Front-end code change data:

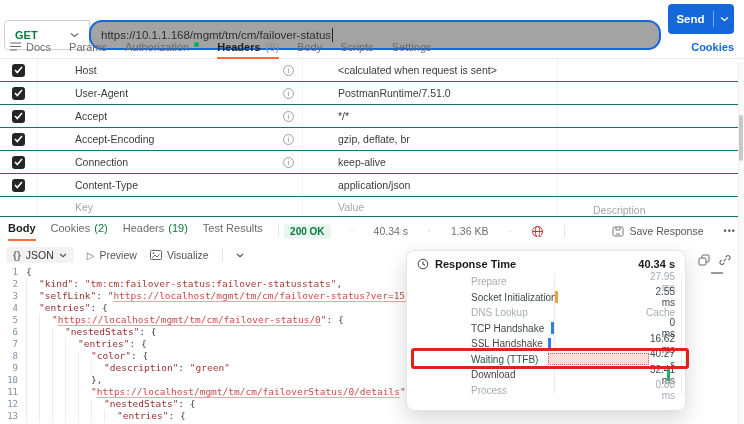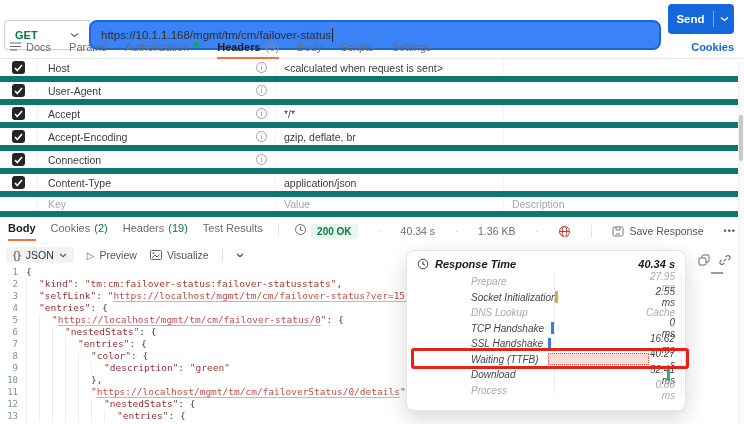--- a/index.html
+++ b/index.html
@@ -4,42 +4,42 @@
 <style>
   * { margin:0; padding:0; box-sizing:border-box; }
   html,body { width:744px; height:424px; background:#fff; overflow:hidden;
     font-family:"Liberation Sans", sans-serif; color:#212121; }
 
   
   .reqbar { position:absolute; top:20px; left:4px; height:30px; display:flex; align-items:stretch; }
   .method { width:86px; border:1px solid #CFCFCF; border-radius:4px 0 0 4px; display:flex;
     align-items:center; justify-content:space-between; padding:0 10px; background:#fff; cursor:pointer; }
   .method .m-label { color:#0B7A3E; font-weight:bold; font-size:11px; }
-  .urlbox { width:572px; border:2px solid #1568DB; border-radius:8px; margin-left:-1px;
-    display:flex; align-items:center; padding:8px 10px; font-size:11.5px; color:#2E2E2E; background:#3b82f6; }
+  .urlbox { width:572px; border:2px solid #1568DB; border-radius:13px; margin-left:-1px;
+    display:flex; align-items:center; padding:8px 10px; font-size:11.5px; color:#2E2E2E; background:#a3a3a3; }
   .cursor { display:inline-block; width:1px; height:14px; background:#222; margin-left:1px; vertical-align:middle; }
   .sendbtn { position:absolute; top:4px; left:668px; width:66px; height:30px; background:#1568DB;
     border-radius:4px; display:flex; align-items:center; color:#fff; font-size:11.5px; font-weight:bold; cursor:pointer; }
   .sendbtn .s-label { flex:1; text-align:center; }
   .sendbtn .s-div { width:1px; height:16px; background:rgba(255,255,255,0.45); }
   .sendbtn .s-chev { width:20px; display:flex; justify-content:center; }
 
   
   .reqtabs { position:absolute; top:40px; left:0; right:0; height:19px; display:flex; gap:18px;
     padding-left:10px; border-bottom:1px solid #E9E9E9; font-size:11px; color:#6B6B6B; }
   .rtab { display:flex; align-items:center; gap:5px; padding-bottom:4px; border-bottom:2px solid transparent;
     margin-bottom:-1px; cursor:pointer; white-space:nowrap; }
   .rtab.active { color:#212121; font-weight:bold; border-bottom-color:#FF6C37; }
   .rtab .cnt { color:#8A8A8A; font-weight:normal; }
   .rtab .dot { width:5px; height:5px; border-radius:50%; background:#0CAA53; margin-top:-5px; }
   .cookies-link { position:absolute; top:41px; right:10px; font-size:11px; color:#1568DB; font-weight:bold; cursor:pointer; }
 
   
   .htable { position:absolute; top:59px; left:0; right:0; }
-  .hrow { display:flex; height:23px; border-bottom:6px solid #0f766e; align-items:center; font-size:10.5px; }
+  .hrow { display:flex; height:23px; border-bottom:1px solid #0f766e; align-items:flex-end; font-size:10.5px;gap:27px; }
   .c-check { width:38px; display:flex; justify-content:center; align-items:center; align-self:stretch; border-right:1px solid #F3F3F3; }
   .c-key { width:238px; display:flex; align-items:center; padding-left:10px; align-self:stretch; border-right:1px solid #F3F3F3; color:#3B3B3B; }
   .c-key .info { margin-left:auto; margin-right:8px; }
   .c-val { width:228px; padding-left:8px; align-self:stretch; display:flex; align-items:center; border-right:1px solid #F3F3F3; color:#3B3B3B; }
   .c-desc { flex:1; padding-left:8px; color:#3B3B3B; }
   .ph { color:#A5A5A5; }
   .checkbox { width:13px; height:13px; background:#252525; border-radius:3px; display:flex;
     align-items:center; justify-content:center; cursor:pointer; }
   .info { width:11px; height:11px; border:1px solid #A0A0A0; border-radius:50%; color:#8A8A8A;
     font-size:7.5px; line-height:9px; text-align:center; font-family:"Liberation Serif",serif; font-style:italic; }
@@ -48,21 +48,21 @@
   .resptabs { position:absolute; top:222px; left:0; height:22px; display:flex; gap:15px; padding-left:8px;
     font-size:11px; color:#6B6B6B; align-items:flex-start; }
   .resptab { display:flex; gap:4px; padding-bottom:5px; border-bottom:2px solid transparent; cursor:pointer; white-space:nowrap; }
   .resptab.active { color:#212121; font-weight:bold; border-bottom-color:#FF6C37; }
   .resptab .gcnt { color:#0B7A3E; }
   .vdiv { width:1px; height:13px; background:#E3E3E3; margin-top:1px; }
   .meta { position:absolute; top:220px; right:8px; height:22px; display:flex; align-items:center; gap:20px;
     font-size:10.5px; color:#6E6E6E; }
   .badge { color:#0B7A3E; background:#E8F6EE; font-weight:bold; padding:2px 6px; border-radius:3px; font-size:10px; cursor:pointer; }
   .sep { color:#BDBDBD; font-size:9px; }
-  .save { display:flex; align-items:center; gap:5px; color:#555; cursor:pointer; }
+  .save { display:flex; align-items:center; gap:5px; color:#555; cursor:pointer;margin-left:27px; }
   .more { color:#555; letter-spacing:1px; font-size:9px; font-weight:bold; cursor:pointer; }
 
   
   .fmtrow { position:absolute; top:246px; left:6px; height:18px; display:flex; align-items:center; gap:13px;
     font-size:10.5px; color:#555; }
   .chip { background:#F2F2F2; border-radius:3px; padding:2px 7px; display:flex; align-items:center; gap:5px;
     color:#333; cursor:pointer; }
   .chip .braces { color:#777; font-weight:bold; font-size:10px; }
   .fmt-item { display:flex; align-items:center; gap:5px; cursor:pointer; }
   .tri { font-size:10px; color:#666; }
@@ -83,21 +83,21 @@
   .code-icons { position:absolute; top:254px; left:698px; display:flex; gap:9px; z-index:3; }
   .icon-btn { cursor:pointer; display:flex; align-items:center; }
   .scroll-dash { position:absolute; top:272px; left:711px; width:12px; height:2px; background:#9A9A9A; z-index:3; }
 
   
   .sb-track { position:absolute; top:62px; right:0; width:6px; height:362px; background:#FAFAFA; border-left:1px solid #EFEFEF; }
   .sb-thumb { position:absolute; top:115px; right:1px; width:4px; height:46px; background:#C8C8C8; border-radius:2px; cursor:pointer; }
 
   
   .popup { position:absolute; left:406px; top:250px; width:280px; height:161px; background:#fff;
-    border:1px solid #E4E4E4; border-radius:8px; box-shadow:0 8px 22px rgba(0,0,0,0.16); z-index:10;font-style:italic; }
+    border:1px solid #E4E4E4; border-radius:8px; box-shadow:0 8px 22px rgba(0,0,0,0.16); z-index:10; }
   .ph-row { display:flex; align-items:center; gap:6px; padding:7px 10px 4px 10px; font-size:11px; font-weight:bold; color:#1A1A1A; }
   .ph-total { margin-left:auto; }
   .pt-rows { position:relative; height:124px;margin-left:44px; }
   .guide { position:absolute; top:0; bottom:4px; border-left:1px solid #EDEDED; }
   .g1 { left:103px; } .g2 { left:230px; }
   .prow { display:flex; align-items:center; height:15.5px; font-size:10px; color:#41464D; position:relative; }
   .prow .plabel { width:103px; padding-left:20px; white-space:nowrap; }
   .prow .ptimeline { width:127px; position:relative; align-self:stretch; }
   .prow .pvalue { flex:1; text-align:right; padding-right:10px; }
   .prow.muted { color:#A6ABB2; }
@@ -197,20 +197,23 @@
         <span class="checkbox">
           <svg width="9" height="8" viewBox="0 0 9 8">
             <path d="M1 4l2.3 2.5L8 1" stroke="#fff" stroke-width="1.6" fill="none"></path>
           </svg>
         </span>
       </div>
       <div class="c-key">
         <span>User-Agent</span>
         <span class="info">i</span>
       </div>
+      <div class="c-val">
+        <span>PostmanRuntime/7.51.0</span>
+      </div>
       <div class="c-desc"></div>
     </div>
     <div class="hrow">
       <div class="c-check">
         <span class="checkbox">
           <svg width="9" height="8" viewBox="0 0 9 8">
             <path d="M1 4l2.3 2.5L8 1" stroke="#fff" stroke-width="1.6" fill="none"></path>
           </svg>
         </span>
       </div>
@@ -244,20 +247,23 @@
       <div class="c-check">
         <span class="checkbox">
           <svg width="9" height="8" viewBox="0 0 9 8">
             <path d="M1 4l2.3 2.5L8 1" stroke="#fff" stroke-width="1.6" fill="none"></path>
           </svg>
         </span>
       </div>
       <div class="c-key">
         <span>Connection</span>
         <span class="info">i</span>
+      </div>
+      <div class="c-val">
+        <span>keep-alive</span>
       </div>
       <div class="c-desc"></div>
     </div>
     <div class="hrow">
       <div class="c-check">
         <span class="checkbox">
           <svg width="9" height="8" viewBox="0 0 9 8">
             <path d="M1 4l2.3 2.5L8 1" stroke="#fff" stroke-width="1.6" fill="none"></path>
           </svg>
         </span>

◆ **What the exercise asks**
Go back to the entries above and restate word for word every line from the first through the one that contains "0 4px; display:flex;", leaving the pictures behind.

◆ **Finished task**
--- a/index.html
+++ b/index.html
@@ -4,42 +4,42 @@
 <style>
   * { margin:0; padding:0; box-sizing:border-box; }
   html,body { width:744px; height:424px; background:#fff; overflow:hidden;
     font-family:"Liberation Sans", sans-serif; color:#212121; }
 
   
   .reqbar { position:absolute; top:20px; left:4px; height:30px; display:flex; align-items:stretch; }
   .method { width:86px; border:1px solid #CFCFCF; border-radius:4px 0 0 4px; display:flex;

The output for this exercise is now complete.